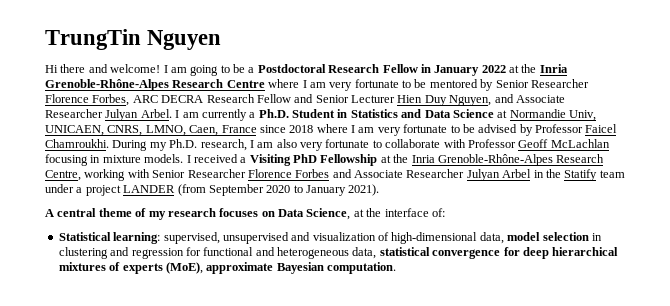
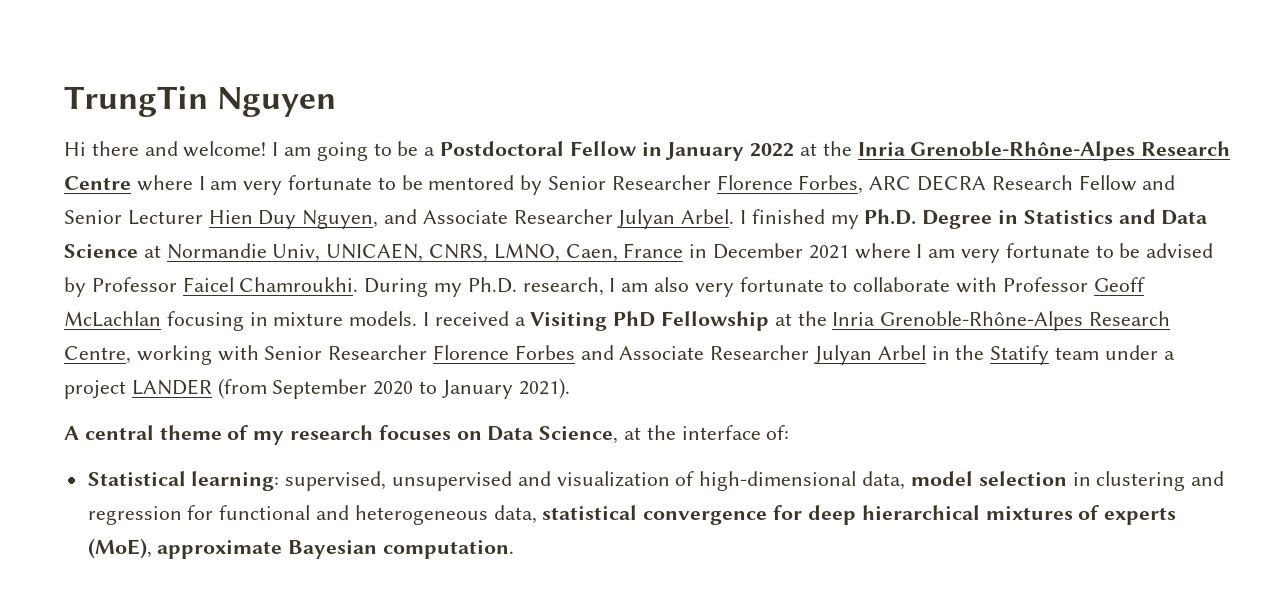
[328,64,380,73] Research -> (565, 148) none
[182,109,335,121] am currently a Ph.D. Student -> [751,209,993,229] finished my Ph.D. Degree
[259,125,314,133] since 2018 -> [689,243,849,259] in December 2021

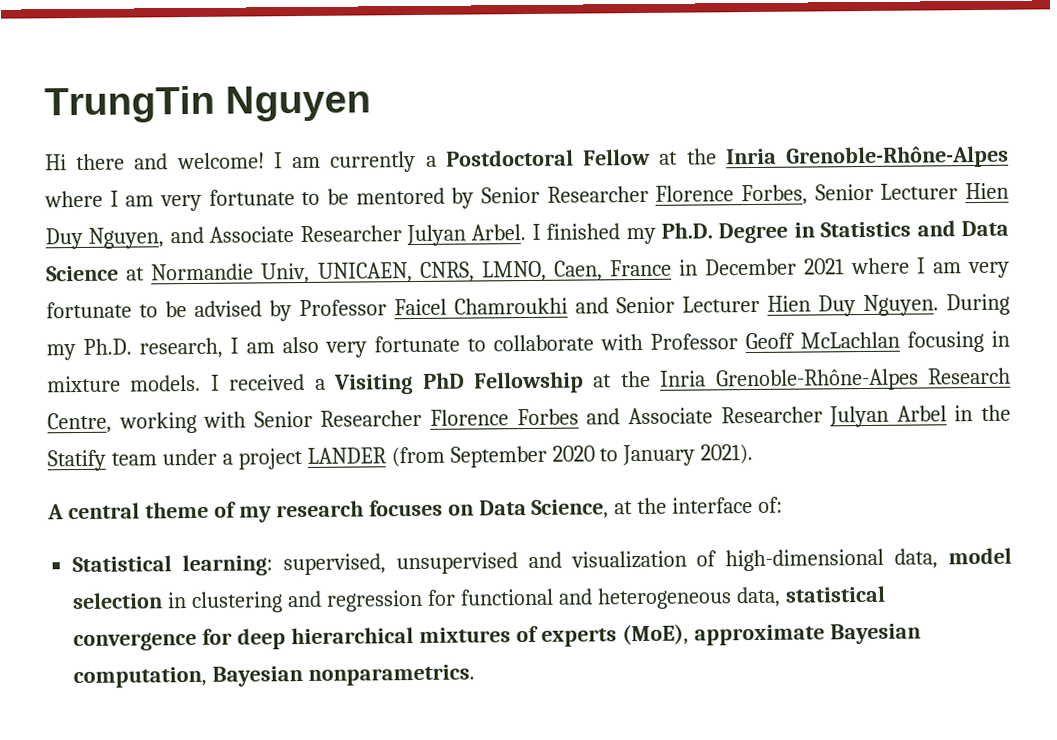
[316,141,1231,161] [64,176,131,190] going to be a Postdoctoral Fellow in January 2022 at the Inria Grenoble-Rhône-Alpes Research Centre -> [330,145,1010,173] currently a Postdoctoral Fellow at the Inria Grenoble-Rhône-Alpes
[869,175,1176,191] ARC DECRA Research Fellow and -> (808, 195) none
[239,277,359,292] Chamroukhi. -> [454,294,939,317] Chamroukhi and Senior Lecturer Hien Duy Nguyen.
[383,540,515,559] computation. -> [73,664,476,689] computation, Bayesian nonparametrics.

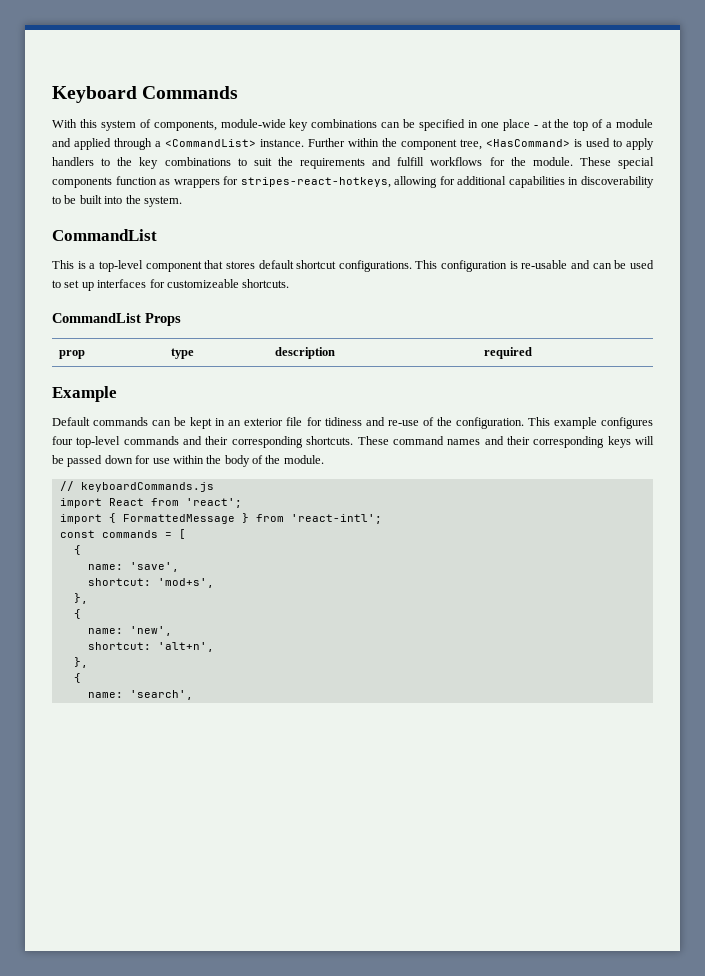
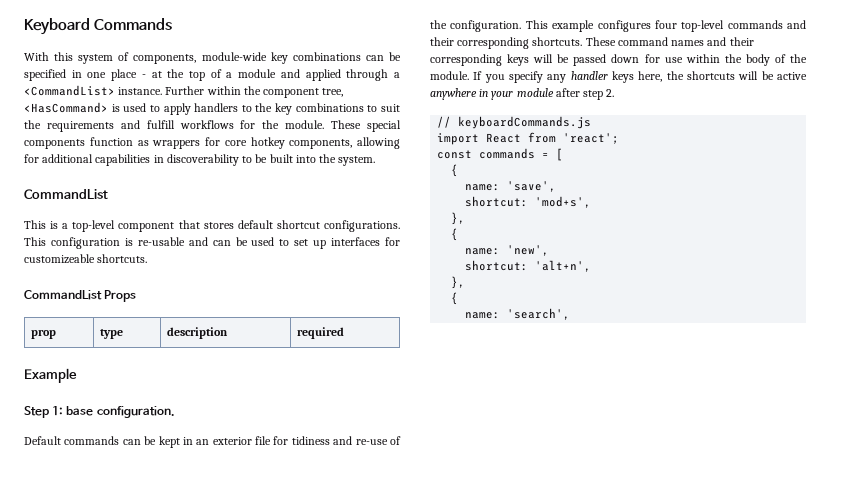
[240,177,391,188] stripes-react-hotkeys, -> [224,137,353,149] core hotkey components,
(117, 394) none -> [24,406,175,418] // Step 1: base configuration.
(324, 459) none -> [473,71,807,83] [430,88,615,100] If you specify any handler keys here, the shortcuts will be active anywhere in your module after step 2.
[59,513,382,524] // import { FormattedMessage } from 'react-intl'; -> (620, 138) none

---

Ending at the line with "[239,277,359,292] Chamroukhi. ->", reproduce exactly the lines that begin at the top of the data, and include no pictures.

### SOLUTION
[328,64,380,73] Research -> (565, 148) none
[182,109,335,121] am currently a Ph.D. Student -> [751,209,993,229] finished my Ph.D. Degree
[259,125,314,133] since 2018 -> [689,243,849,259] in December 2021

[316,141,1231,161] [64,176,131,190] going to be a Postdoctoral Fellow in January 2022 at the Inria Grenoble-Rhône-Alpes Research Centre -> [330,145,1010,173] currently a Postdoctoral Fellow at the Inria Grenoble-Rhône-Alpes
[869,175,1176,191] ARC DECRA Research Fellow and -> (808, 195) none
[239,277,359,292] Chamroukhi. -> [454,294,939,317] Chamroukhi and Senior Lecturer Hien Duy Nguyen.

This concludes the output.